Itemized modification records
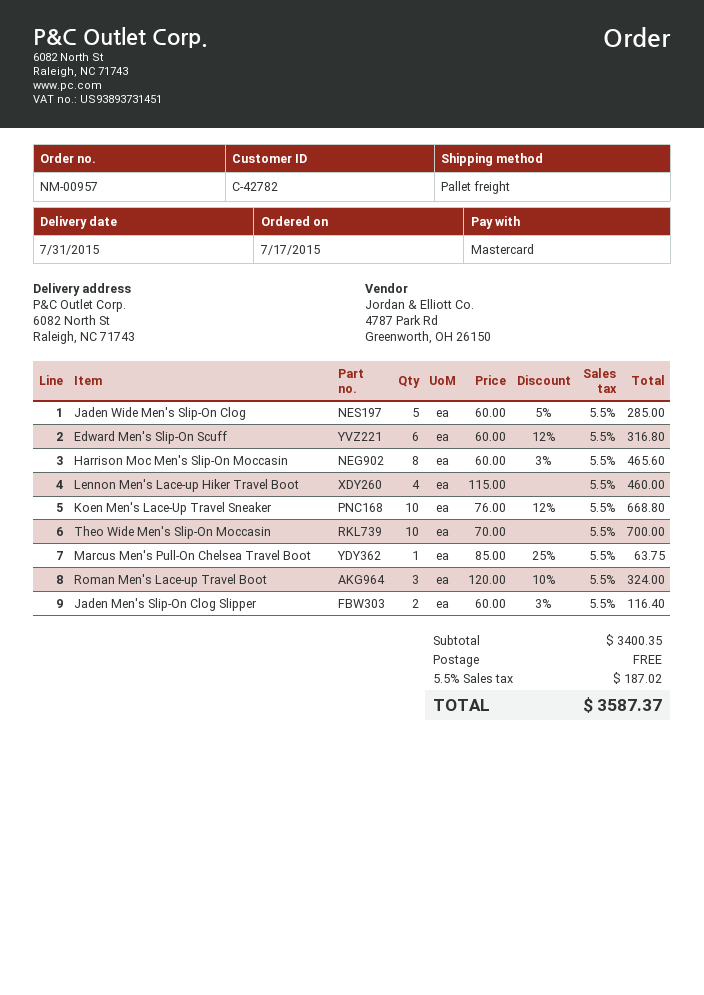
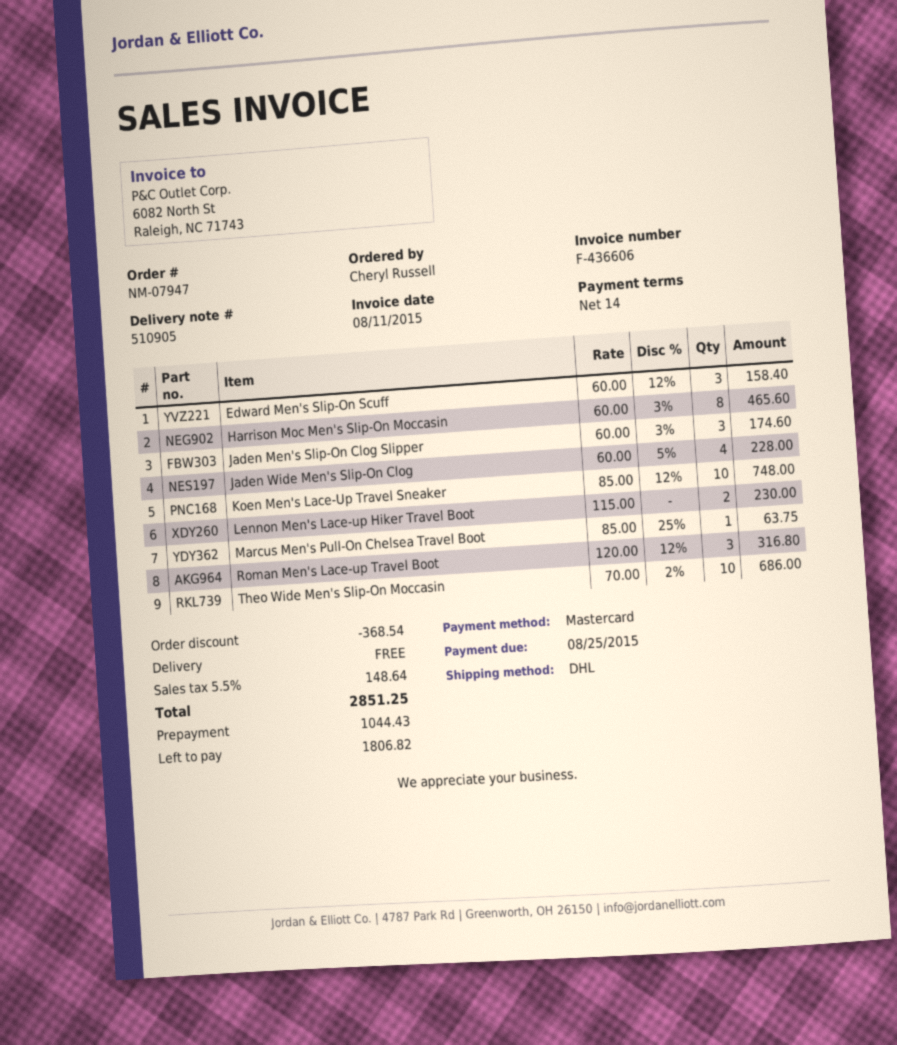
order number: NM-00957 -> NM-07947
shipping method: pallet freight -> DHL
Jaden Wide Men's Slip-On Clog: 5 x 60.00 - 5% = 285.00 -> 4 x 60.00 - 5% = 228.00
Edward Men's Slip-On Scuff: 6 x 60.00 - 12% = 316.80 -> 3 x 60.00 - 12% = 158.40
Lennon Men's Lace-up Hiker Travel Boot: 4 x 115.00 = 460.00 -> 2 x 115.00 = 230.00
Koen Men's Lace-Up Travel Sneaker: 10 x 76.00 - 12% = 668.80 -> 10 x 85.00 - 12% = 748.00
Theo Wide Men's Slip-On Moccasin: 10 x 70.00 = 700.00 -> 10 x 70.00 - 2% = 686.00
Roman Men's Lace-up Travel Boot: 3 x 120.00 - 10% = 324.00 -> 3 x 120.00 - 12% = 316.80
Jaden Men's Slip-On Clog Slipper: 2 x 60.00 - 3% = 116.40 -> 3 x 60.00 - 3% = 174.60
discount: none -> 368.54
tax: 5.5% = 187.02 -> 5.5% = 148.64
total: 3587.37 -> 2851.25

**REQUIRED ACTION**
Only exact copies of the lines from the one containing "Theo Wide Men's" to the end of the records belong in the answer.

**SOLUTION TO THIS EXERCISE**
Theo Wide Men's Slip-On Moccasin: 10 x 70.00 = 700.00 -> 10 x 70.00 - 2% = 686.00
Roman Men's Lace-up Travel Boot: 3 x 120.00 - 10% = 324.00 -> 3 x 120.00 - 12% = 316.80
Jaden Men's Slip-On Clog Slipper: 2 x 60.00 - 3% = 116.40 -> 3 x 60.00 - 3% = 174.60
discount: none -> 368.54
tax: 5.5% = 187.02 -> 5.5% = 148.64
total: 3587.37 -> 2851.25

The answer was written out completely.